(Problem to solve) Copy, in full, each line of the material that holds the word "none".

(Extracted material)
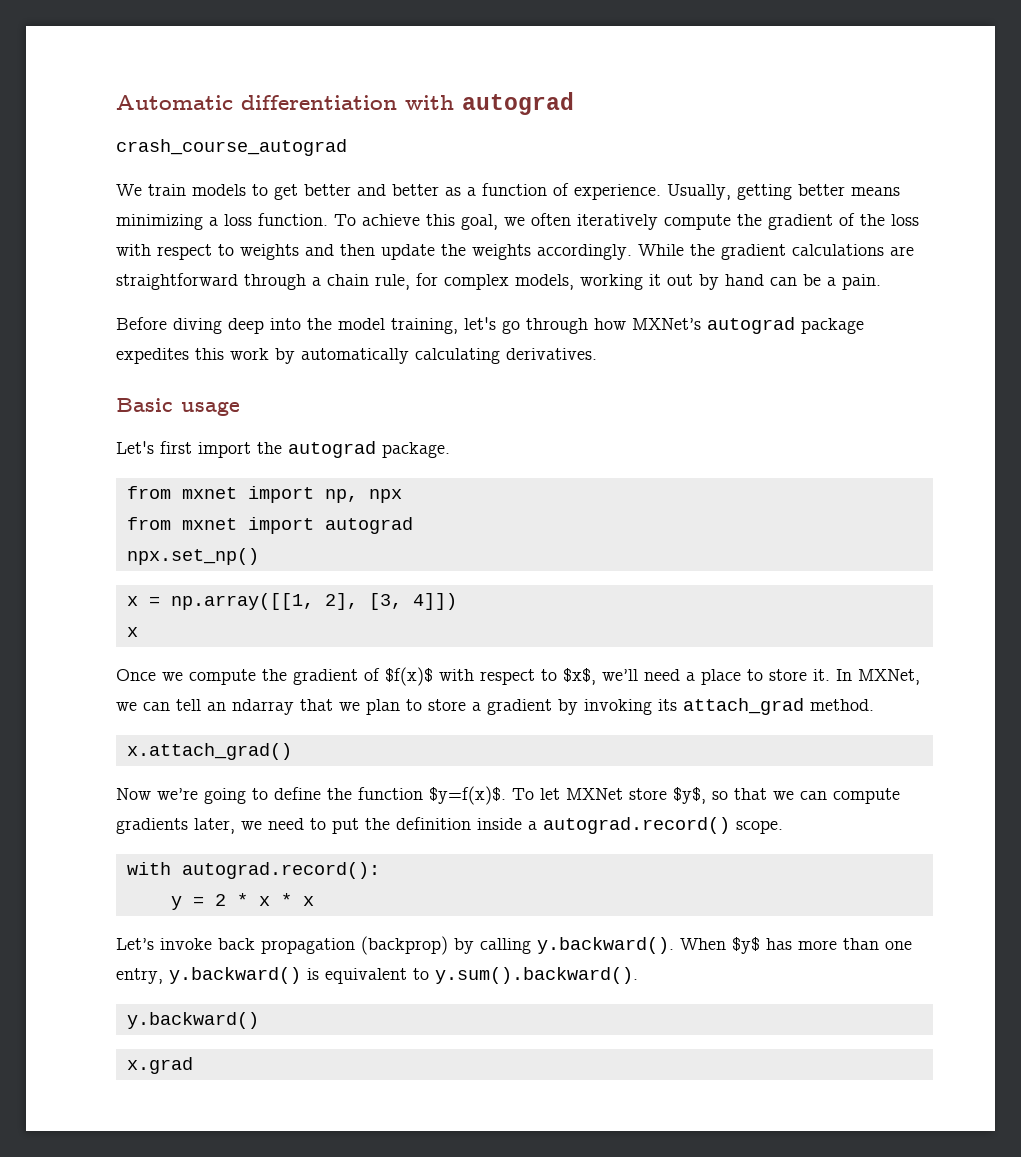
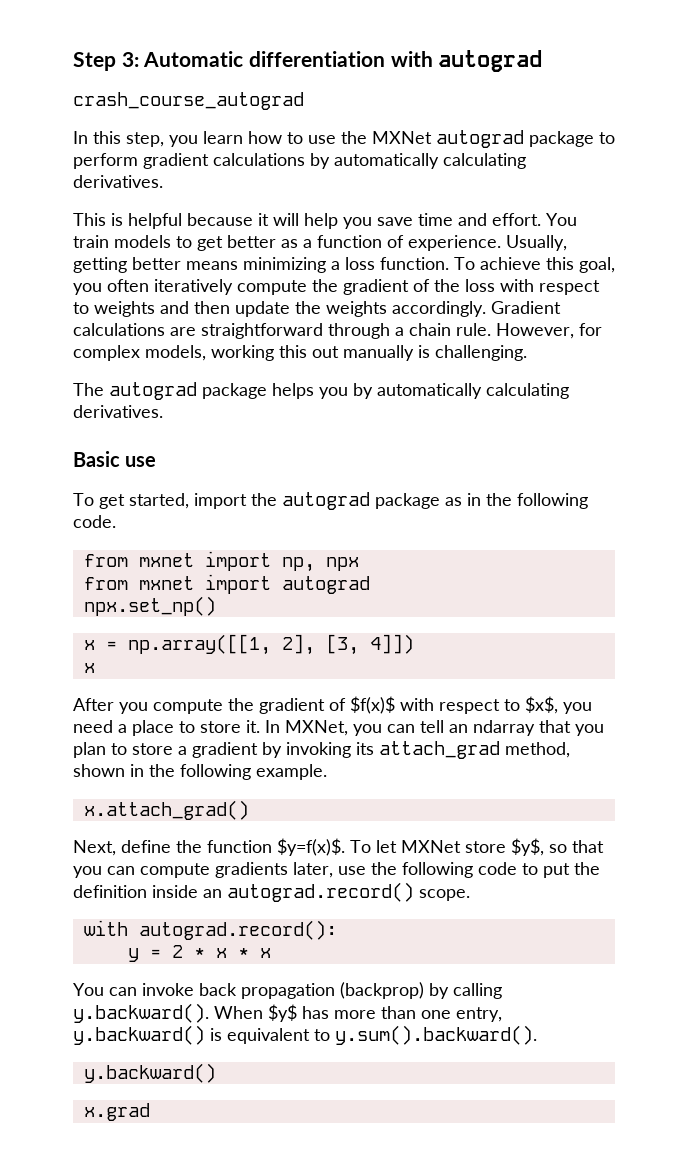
(116, 102) none -> [73,52,139,71] Step 3:
[116,184,142,196] We -> [73,130,615,148] [73,153,526,169] [73,175,163,188] [73,213,577,229] In this step, you learn how to use the MXNet autograd package to perform gradient calculations by automatically calculating derivatives. // This is helpful because it will help you save time and effort. You
[357,184,439,196] and better -> (276, 241) none
[504,217,525,226] we -> [73,283,102,295] you
[638,244,786,260] While the gradient -> [491,301,561,314] Gradient
[375,274,410,290] rule, -> [456,323,574,339] rule. However,
[649,274,881,290] [116,317,864,334] [116,348,269,364] it out by hand can be a pain. // Before diving deep into the model training, let's go through how MXNet’s autograd package expedites this work -> [279,345,527,361] [73,382,348,400] this out manually is challenging. // The autograd package helps you
[181,401,240,416] [116,441,450,458] usage // Let's first import the autograd package. -> [125,456,157,467] [73,492,588,510] [73,515,116,528] use // To get started, import the autograd package as in the following code.
[116,669,183,681] Once we -> [73,698,148,714] After you
[602,669,638,681] we’ll -> [563,702,592,714] you
[116,702,137,711] we -> [353,724,382,736] you
[339,702,360,711] we -> [575,724,604,736] you
[810,699,874,711] [126,743,292,760] [116,788,268,804] method. // x.attach_grad() // Now we’re going to -> [505,742,570,758] [73,764,327,780] [83,800,249,820] [73,840,116,856] method, shown in the following example. // x.attach_grad() // Next,
[773,791,794,800] we -> [73,866,102,878] you
[241,818,304,830] we need -> [338,862,517,878] use the following code
[528,821,537,830] a -> [203,889,222,898] an
[116,938,154,950] Let’s -> [73,983,137,996] You can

(Solution to this exercise)
(116, 102) none -> [73,52,139,71] Step 3:
[357,184,439,196] and better -> (276, 241) none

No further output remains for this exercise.